Quiconque assistait, samedi et hier, salle Bagouet, à City maquette, deuxième proposition des « Hors séries » du centre chorégraphique , se sera bien gardé de considérer l’œuvre pour autre chose que ce qu’elle est : non pas la représentation de l’opéra Surrogate cities d’Heiner Goebbels, dont Mathilde Monnier signera la mise en scène début février 2008, à Berlin ; ni même la mise au point, seulement, d’une sorte de « modèle réduit » de ce qu’il sera ; mais la configuration réussie d’un groupe d’amateurs – jeunes, vieux et moins jeunes – pour donner leurs versions personnelles de ce qu’est une ville aujourd’hui.
Du peu que l’on ait pu percevoir de l’opéra de Goebbels, le sentiment dominant parie sur un lyrisme teinté de mélancolie et de tendresse. La partition s’imprègne ainsi des élans chaleureux des cuivres, tout en laissant place à des voix de soprano haut perchées qui introduisent une dimension plus humaine. Le récitatif du début donne le ton nostalgique qui règle la magie de toute utopie.
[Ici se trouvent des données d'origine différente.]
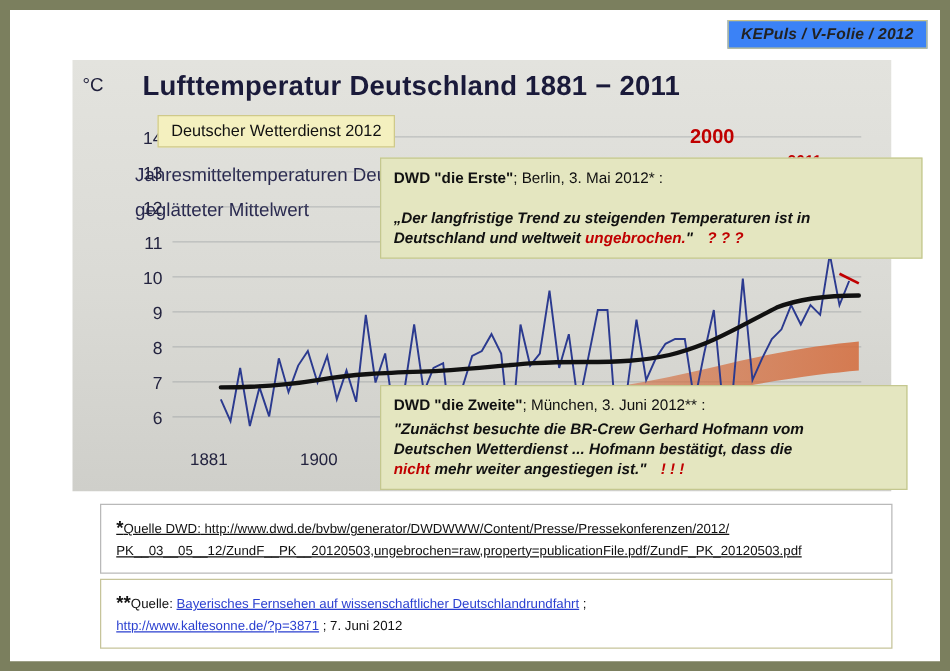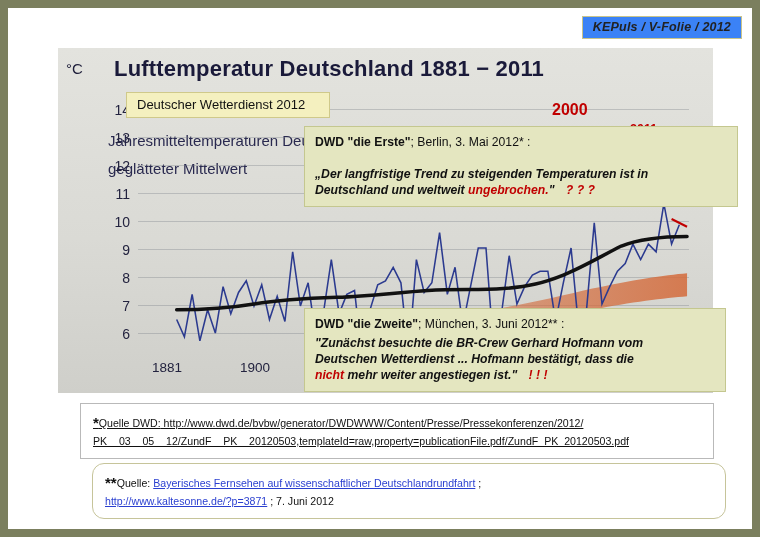--- a/index.html
+++ b/index.html
@@ -88,37 +88,37 @@
     color:#111;
   }
   .callout b{font-weight:bold;}
   .callout .it{font-style:italic;}
   .red{color:#c00000;}
   .dwd-label{
     position:absolute;
     left:118px;top:84px;
     background:#f4f0bf;
     border:1px solid #cfc98a;
-    padding:4px 24px 5px 10px;
+    padding:4px 10px 5px 10px;
     font-size:13px;color:#111;
   }
   .c1{left:296px;top:118px;width:412px;}
   .c2{left:296px;top:300px;width:400px;}
   
   .foot{
     position:absolute;
     background:#fff;
     border:1px solid #b9b9b9;
     font-size:10.6px;
     color:#111;
     padding:8px 10px 9px 12px;
     line-height:1.45;
   }
   .f1{left:72px;top:395px;width:610px;text-decoration:underline;}
-  .f2{left:84px;top:455px;width:610px;border-color:#c6c49a;border-radius:12px;}
+  .f2{left:72px;top:455px;width:610px;border-color:#c6c49a;}
   .star{font-size:15px;font-weight:bold;vertical-align:-1px;}
   .blue-link{color:#2a3fd0;text-decoration:underline;}
 </style>
 </head>
 <body>
 
 <div class="slide">
 
   <div class="header-tag">KEPuls / V-Folie / 2012</div>
 
@@ -201,21 +201,21 @@
     <div class="it" style="margin-top:3px"><b>"Zunächst besuchte die BR-Crew Gerhard Hofmann vom</b></div>
     <div class="it"><b>Deutschen Wetterdienst ... Hofmann bestätigt, dass die</b></div>
     <div class="it">
       <b class="red">nicht</b><b> mehr weiter angestiegen ist."</b>
       <span class="red" style="font-weight:bold;margin-left:8px">! ! !</span>
     </div>
   </div>
 
   <div class="foot f1">
     <span class="star">*</span><span>Quelle DWD:</span><span> http://www.dwd.de/bvbw/generator/DWDWWW/Content/Presse/Pressekonferenzen/2012/</span>
-    <div>PK__03__05__12/ZundF__PK__20120503,templateId=raw,property=publicationFile.pdf/ZundF_PK_20120503.pdf</div>
+    <div>PK__03__05__12/ZundF__PK__20120503,ungebrochen=raw,property=publicationFile.pdf/ZundF_PK_20120503.pdf</div>
   </div>
 
   <div class="foot f2">
     <span class="star">**</span><span>Quelle:</span>
     <span class="blue-link">Bayerisches Fernsehen auf wissenschaftlicher Deutschlandrundfahrt</span><span> ;</span>
     <div>
       <span class="blue-link">http://www.kaltesonne.de/?p=3871</span><span> ; 7. Juni 2012</span>
     </div>
   </div>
C’est sur de telles inflexions que se règle avant tout l’intervention des enfants de l’école Robert-Fournier, de Saint-Jean-de-Cornies. Concentrés et vivants, deux postures difficiles à obtenir avec autant de spontanéité quand on devient plus adulte, ils entraînent avec eux les autres générations. Et ce, sans jamais se formaliser des à-peu-près ou des erreurs qui se glissent ici et là dans leurs parcours, pour dessiner au sol ou indiquer, boîtes en carton aidant, le caractère rigide et normatif de l’urbanisme moderne. Car, avec eux, le fonds est sauf pour signifier ce qu’est une présence sans arrière-pensée et sans crainte du ridicule.
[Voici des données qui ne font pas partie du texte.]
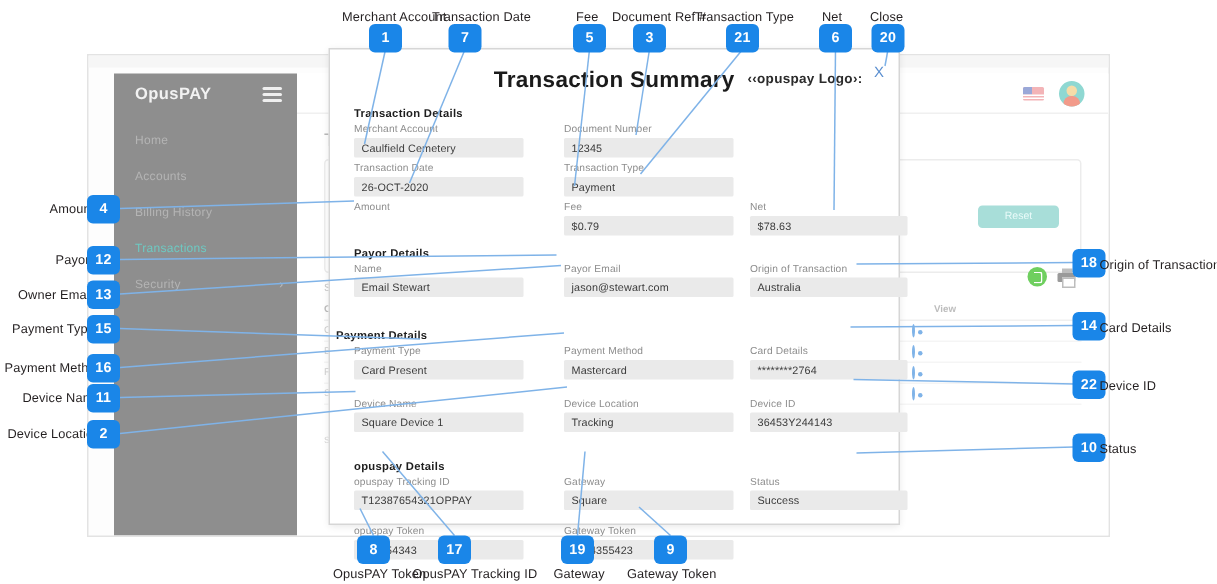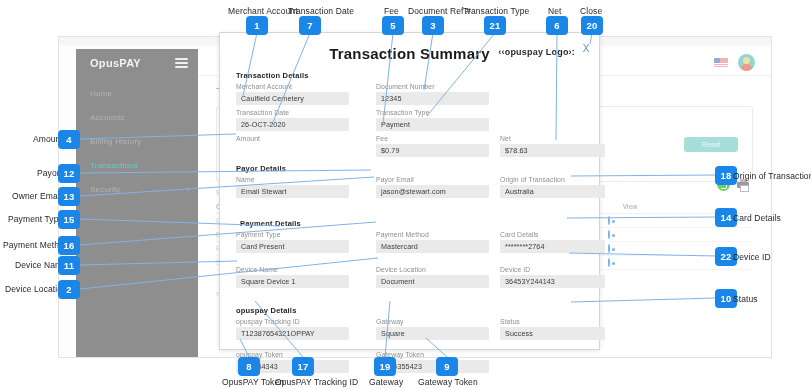--- a/index.html
+++ b/index.html
@@ -18,21 +18,21 @@
   }
   .badge{
     position:absolute;background:#1a86e8;color:#fff;border-radius:4px;
     font-size:9.5px;font-weight:700;display:flex;align-items:center;
     justify-content:center;width:22px;height:19px;letter-spacing:.2px;
   }
 
   
   .app-window{
     position:absolute;left:58px;top:36px;width:680px;height:320px;
-    background:#fdfdfd;border:1px solid #e3e3e3;overflow:hidden;padding-left:32px;
+    background:#fdfdfd;border:1px solid #e3e3e3;overflow:hidden;
   }
   .app-topstrip{position:absolute;left:0;top:0;width:100%;height:8px;background:#f6f6f6;}
   .app-topstrip .dots{position:absolute;left:290px;top:2px;width:26px;height:3px;background:#d8d8d8;border-radius:2px;}
 
   .sidebar{
     position:absolute;left:17px;top:12px;width:122px;height:308px;background:#8e8e8e;
   }
   .sb-brand{
     height:28px;display:flex;align-items:center;justify-content:space-between;
     padding:0 10px 0 14px;color:#f2f2f2;font-size:11px;font-weight:700;letter-spacing:.3px;
@@ -292,41 +292,41 @@
         <div class="fld" style="left:140px;top:0;">
             <div class="lbl">Payor Email</div>
             <div class="val w-b">jason@stewart.com</div>
           </div>
         <div class="fld" style="left:264px;top:0;">
             <div class="lbl">Origin of Transaction</div>
             <div class="val w-c">Australia</div>
           </div>
       </div>
 
-      <div class="sec-title" style="position:absolute;left:20px;top:152px;">Payment Details</div>
+      <div class="sec-title" style="position:absolute;left:4px;top:152px;">Payment Details</div>
       <div class="grid" style="position:absolute;left:16px;top:164px;right:16px;height:66px;">
         <div class="fld" style="left:0;top:0;">
             <div class="lbl">Payment Type</div>
             <div class="val w-a">Card Present</div>
           </div>
         <div class="fld" style="left:140px;top:0;">
             <div class="lbl">Payment Method</div>
             <div class="val w-b">Mastercard</div>
           </div>
         <div class="fld" style="left:264px;top:0;">
             <div class="lbl">Card Details</div>
             <div class="val w-c">********2764</div>
           </div>
         <div class="fld" style="left:0;top:35px;">
             <div class="lbl">Device Name</div>
             <div class="val w-a">Square Device 1</div>
           </div>
         <div class="fld" style="left:140px;top:35px;">
             <div class="lbl">Device Location</div>
-            <div class="val w-b">Document</div>
+            <div class="val w-b">Tracking</div>
           </div>
         <div class="fld" style="left:264px;top:35px;">
             <div class="lbl">Device ID</div>
             <div class="val w-c">36453Y244143</div>
           </div>
       </div>
 
       <div class="sec-title" style="position:absolute;left:16px;top:239px;">opuspay Details</div>
       <div class="grid" style="position:absolute;left:16px;top:251px;right:16px;height:62px;">
         <div class="fld" style="left:0;top:0;">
Le chœur des jeunes filles de Montpellier Université, section gymnastique, n’est ensuite pas moins émouvant. La gracilité, la concentration et la souplesse guident les évolutions, non sans insuffler cette dimension bourrée de ces illusions qui font le charme des villes. Tout ce qui donnerait à penser à un académisme trop bien exécuté a été habilement gommé. Cela dessine un tremplin rêvé pour les adultes du club Jeanne Galzy – Âge d’or : exécuter les pas d’un cha-cha-cha, d’une valse ou d’un tango sur les rythmes enflammés, mais complexes, de la partition de Goebbels, exigent une belle audace et une générosité de même. Mais, face aux enfants et aux adolescentes, ils tiennent la place des sages, sachant bien qu’aujourd’hui, ce rôle est en perdition.
On saura gré à Mathilde Monnier, et à ceux qui l’ont accompagnée dans cette fresque des âges réunis, d’avoir effleuré sans vanité cette question, qui est universelle.